>>>>

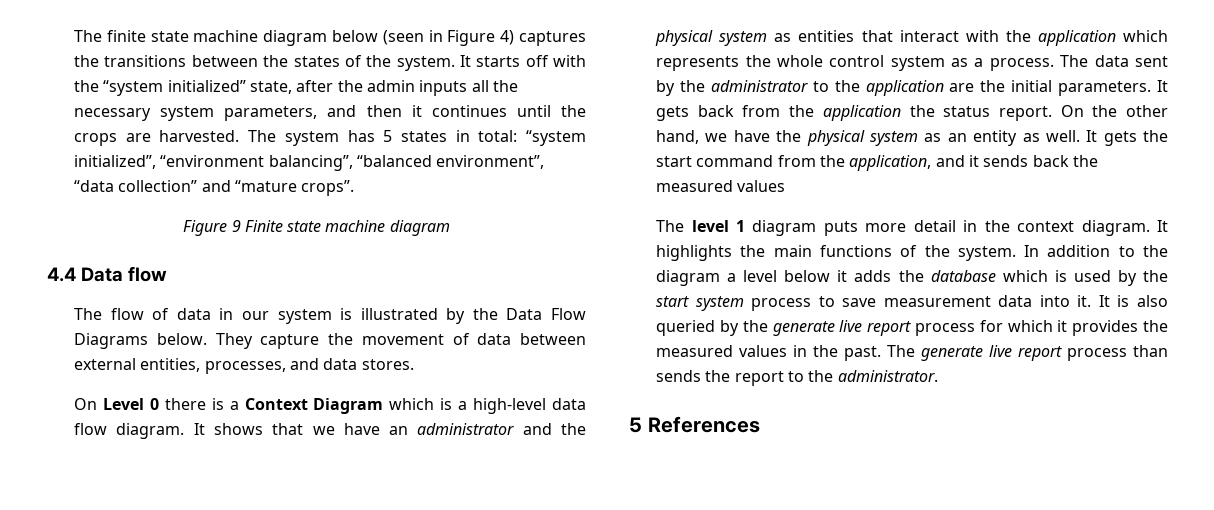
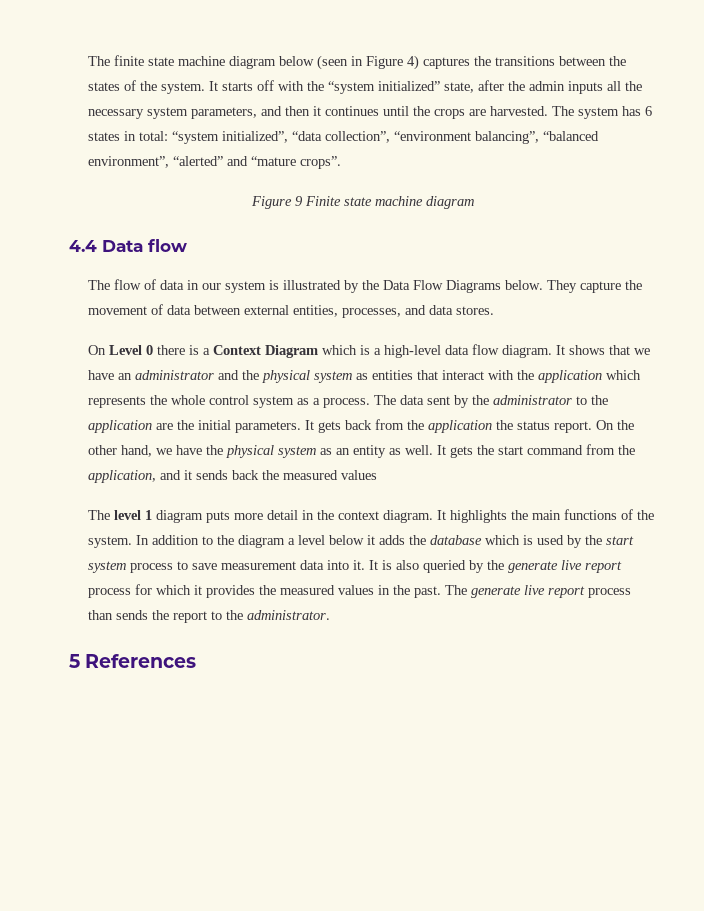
- The system has 5 states in total: “system initialized”, “environment balancing”, “balanced environment”, “data collection” and “mature crops”.
+ The system has 6 states in total: “system initialized”, “data collection”, “environment balancing”, “balanced environment”, “alerted” and “mature crops”.

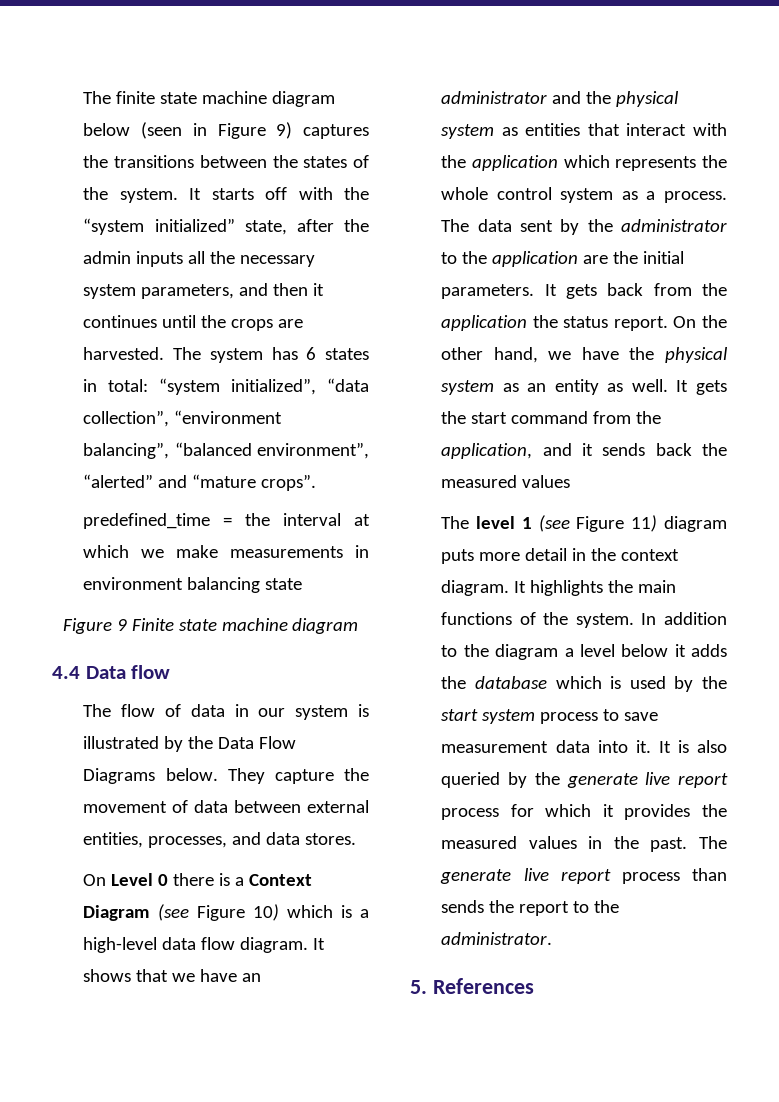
- The finite state machine diagram below (seen in Figure 4) captures the transitions between the states of the system.
+ The finite state machine diagram below (seen in Figure 9) captures the transitions between the states of the system.
+ predefined_time = the interval at which we make measurements in environment balancing state
- On Level 0 there is a Context Diagram which is a high-level data flow diagram.
+ On Level 0 there is a Context Diagram (see Figure 10) which is a high-level data flow diagram.
- The level 1 diagram puts more detail in the context diagram.
+ The level 1 (see Figure 11) diagram puts more detail in the context diagram.
- 5 References
+ 5. References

<<<<

Go through the records above and count every line that includes "finite". Give the number and nothing else.

- Worked solution -
2